Until today Scott had spoken little about the events of the previous Saturday.  But as soon as they arrived at the trailer, he ushered Dylan back into his bedroom.  There, atop his desk, he unfurled a grand, detailed, full-color map of Lang County, of which Summerville was the seat.

“Okay, Dylan,” he said.  “Show me where you saw that glowing ball.”

“Not this again.”

“Just show me, okay?”

Dylan scanned the map, and then traced his finger down the slender, mostly straight line that was Highway 17.  He stopped at what he thought was the spot.

“Good.”  Scott took an orange pin from a clear plastic box and stuck it on the map, nearly stabbing Dylan’s finger in the process.

“Hey!  Watch it!”

But Scott wasn’t listening.  “Just before the bridge over Loblolly Creek, right?”

“Yeah, so?”

“Hang on a second.  Look at this.  Here’s where I live.”  He put a pin in the general vicinity of the trailer park in which he and his mother resided.  “And this is where they think that Thorpe kid was before he got snatched.  What do all these places have in common?”

“Nothing that I can see.”

“Are you sure?  Take a minute; look at the map.  There’s one thing that my trailer park, the bridge, and the woods where that kid disappeared have in common.  I’ll give you a hint.  It’s a geographical feature.”

“That doesn’t help me.”

“Okay, dumb-ass.  The bridge goes over it.”

“Loblolly Creek?”

“We have a winner.  Every single one of these sites is beside Loblolly Creek.”

 “What does that prove?”

“What do you mean?  Isn’t it obvious?  All of this weirdness is taking place around Loblolly Creek.”

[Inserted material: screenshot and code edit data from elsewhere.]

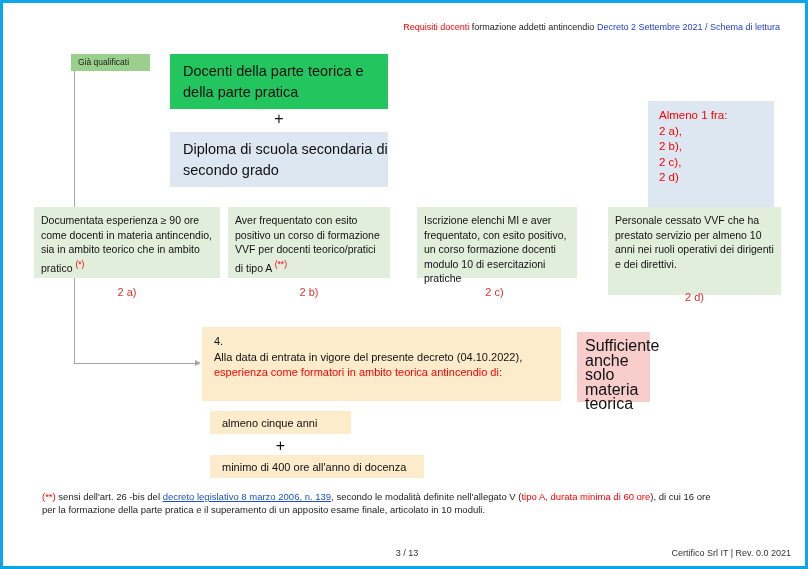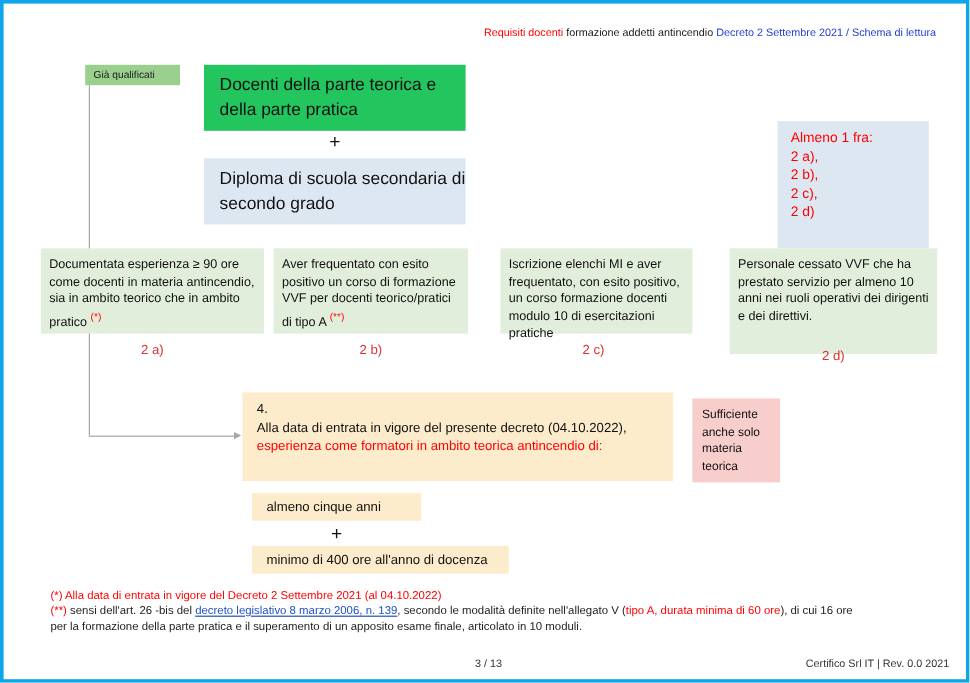--- a/index.html
+++ b/index.html
@@ -121,7 +121,7 @@
   .pink-side {
     background: #f8cecd;
     color: #111111;
-    font-size: 10px;
+    font-size: 16px;
     line-height: 14.5px;
     padding: 7px 0 0 8px;
   }

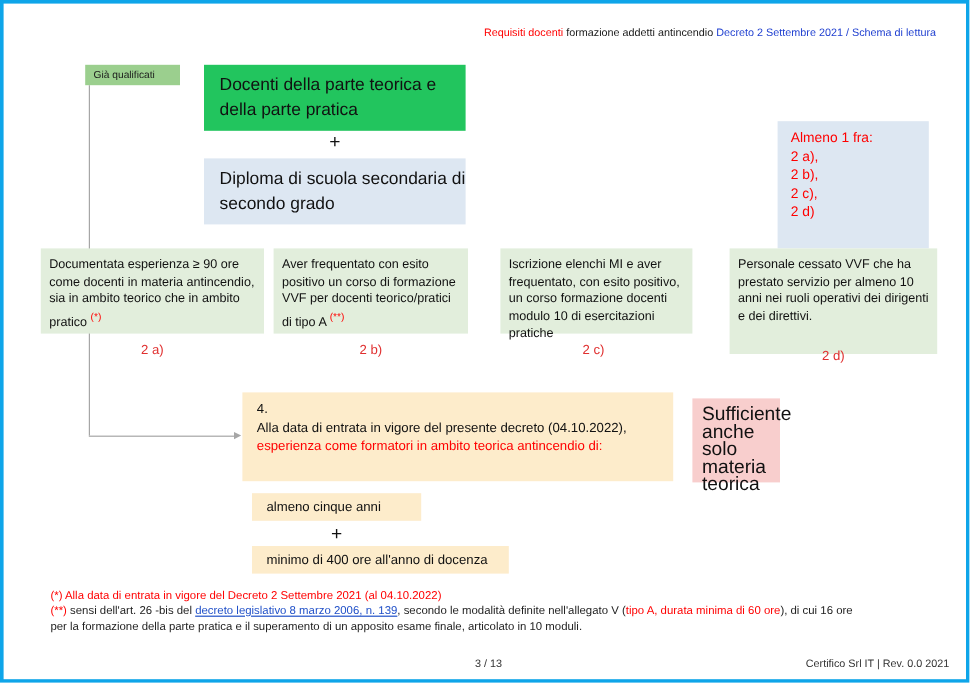--- a/index.html
+++ b/index.html
@@ -263,9 +263,6 @@
 
   <div id="footnotes">
     <div>
-      <span class="fn-red">(*)</span><span class="fn-red"> Alla data di entrata in vigore del Decreto 2 Settembre 2021 (</span><span class="fn-red">al 04.10.2022</span><span class="fn-red">)</span>
-    </div>
-    <div>
       <span class="fn-red">(**)</span><span class="fn-black"> sensi dell'art. 26 -bis del </span><a class="fn-link" href="#">decreto legislativo 8 marzo 2006, n. 139</a><span class="fn-black">, secondo le modalità definite nell'allegato V (</span><span class="fn-red">tipo A, durata minima di 60 ore</span><span class="fn-black">), di cui 16 ore</span>
     </div>
     <div class="fn-black">per la formazione della parte pratica e il superamento di un apposito esame finale, articolato in 10 moduli.</div>

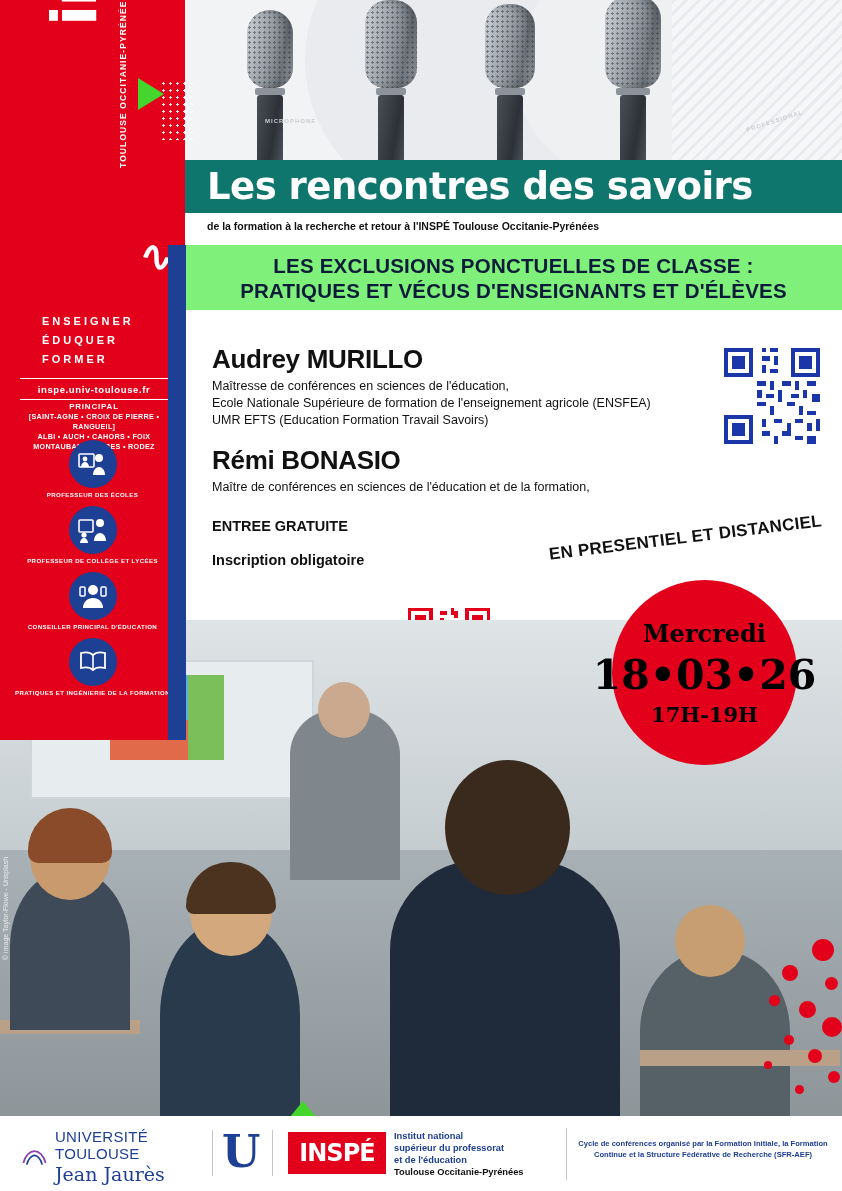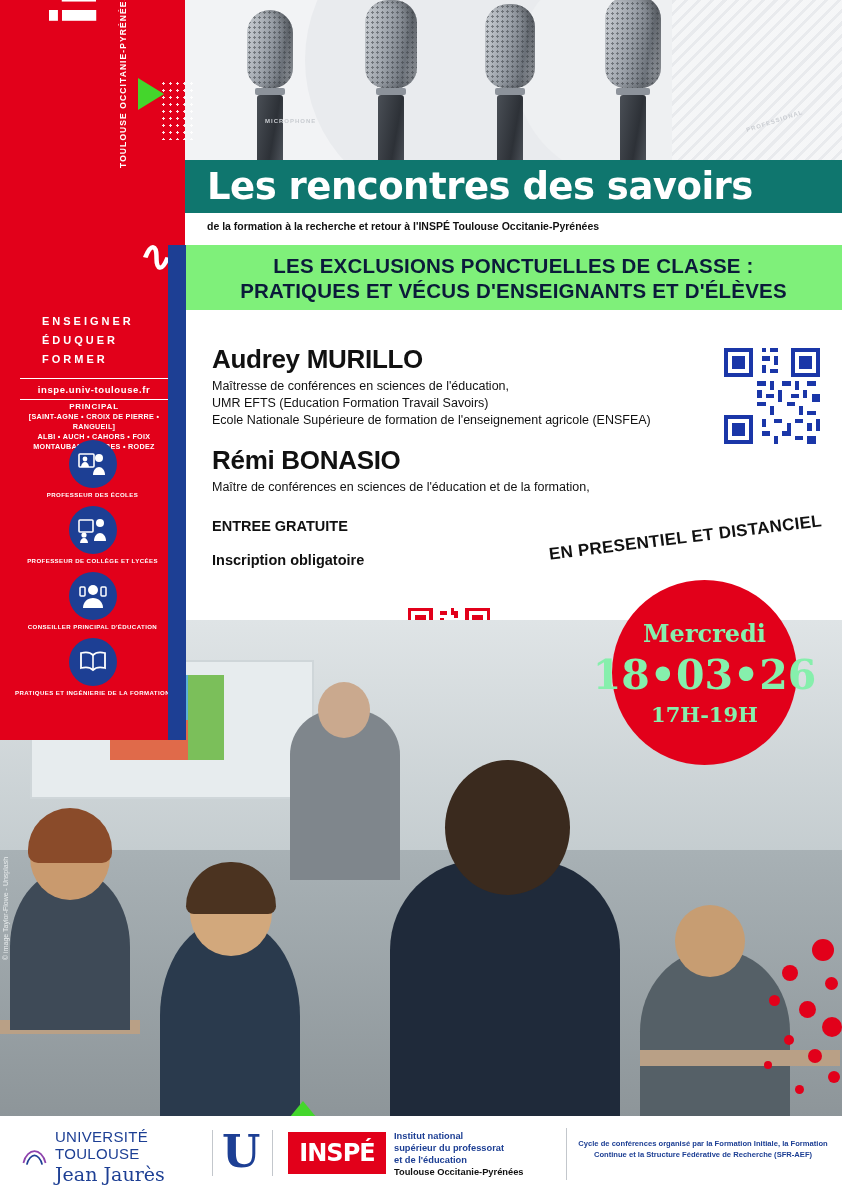--- a/index.html
+++ b/index.html
@@ -373,8 +373,8 @@
     <div>
       <div class="sp-name">Audrey MURILLO</div>
       <div class="sp-line">Maîtresse de conférences en sciences de l'éducation,</div>
+      <div class="sp-line">Ecole Nationale Supérieure de formation de l'enseignement agricole (ENSFEA)</div>
       <div class="sp-line">UMR EFTS (Education Formation Travail Savoirs)</div>
-      <div class="sp-line">Ecole Nationale Supérieure de formation de l'enseignement agricole (ENSFEA)</div>
     </div>
     <div class="sp2">
       <div class="sp-name">Rémi BONASIO</div>

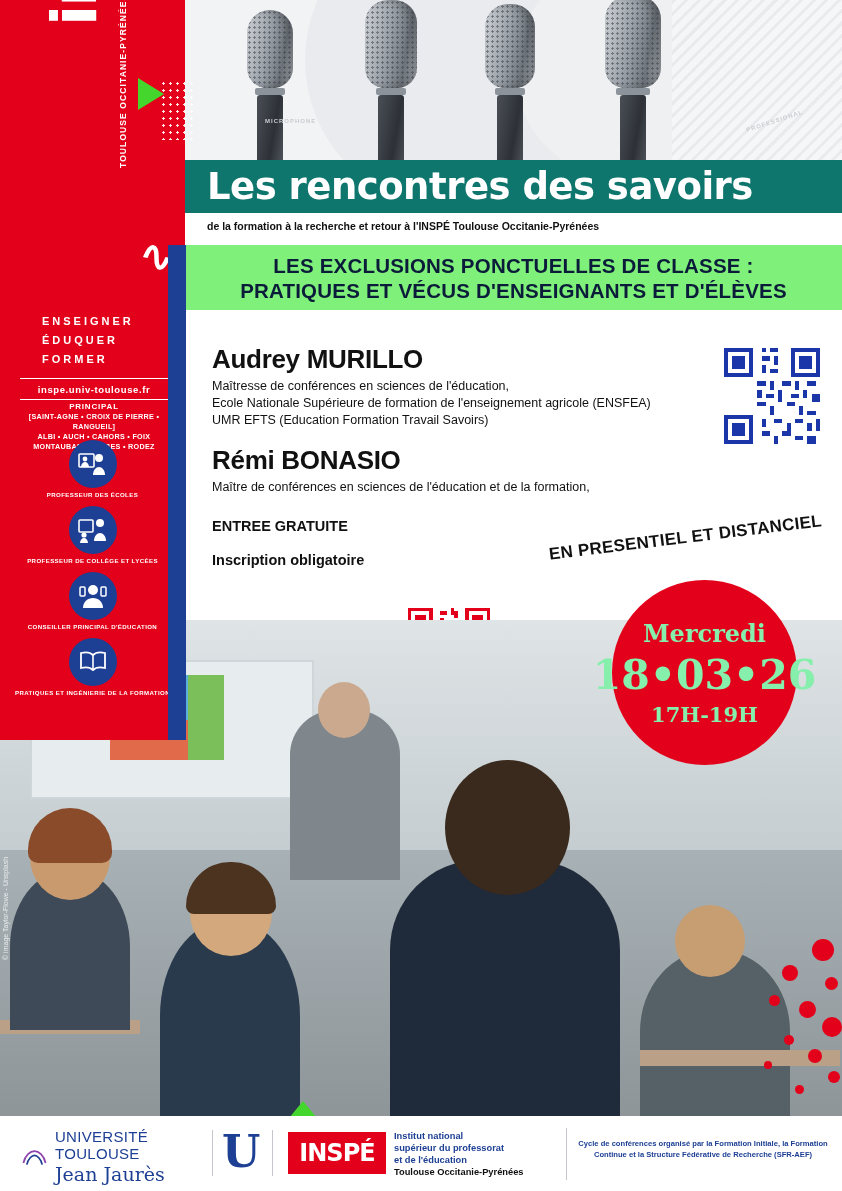--- a/index.html
+++ b/index.html
@@ -175,7 +175,7 @@
   
   .date-circle{
     position:absolute;left:612px;top:580px;width:185px;height:185px;border-radius:50%;
-    background:#e2001a;color:#86efac;display:flex;flex-direction:column;align-items:center;justify-content:center;
+    background:#e2001a;color:#000000;display:flex;flex-direction:column;align-items:center;justify-content:center;
     text-align:center;z-index:8;
   }
   .date-circle .d1{font-size:24px;font-weight:bold;font-family:"DejaVu Serif",serif;}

“It’s probably just coincidence.  What makes you think that the Thorpe kid and this ball lightning stuff are even related?”

“It’s just something I noticed.  You saw that weird light at the bridge first; then we saw it again here.  When I stuck the pins on it I realized that the Thorpe kid disappeared somewhere between those two points.”

Dylan shook his head.  “You’ve gone crazy, man.”

“I’m going to Loblolly Creek,” Scott announced.

“Why?”

“Because I think something weird is going on around there.  And I want to know what it is.”

“The only place where anything weird is going on is inside your own head,” Dylan replied, pleased at what he thought was a clever comeback and nearly as glad that Scott had given him the opening to make it.  “Listen, the police searched the whole place, remember?  They searched all up and down it after that boy disappeared.  Nobody found anything.  He had just vanished off the face of the earth.  And these lights—look, it’s like I told you.  Ball lightning is—”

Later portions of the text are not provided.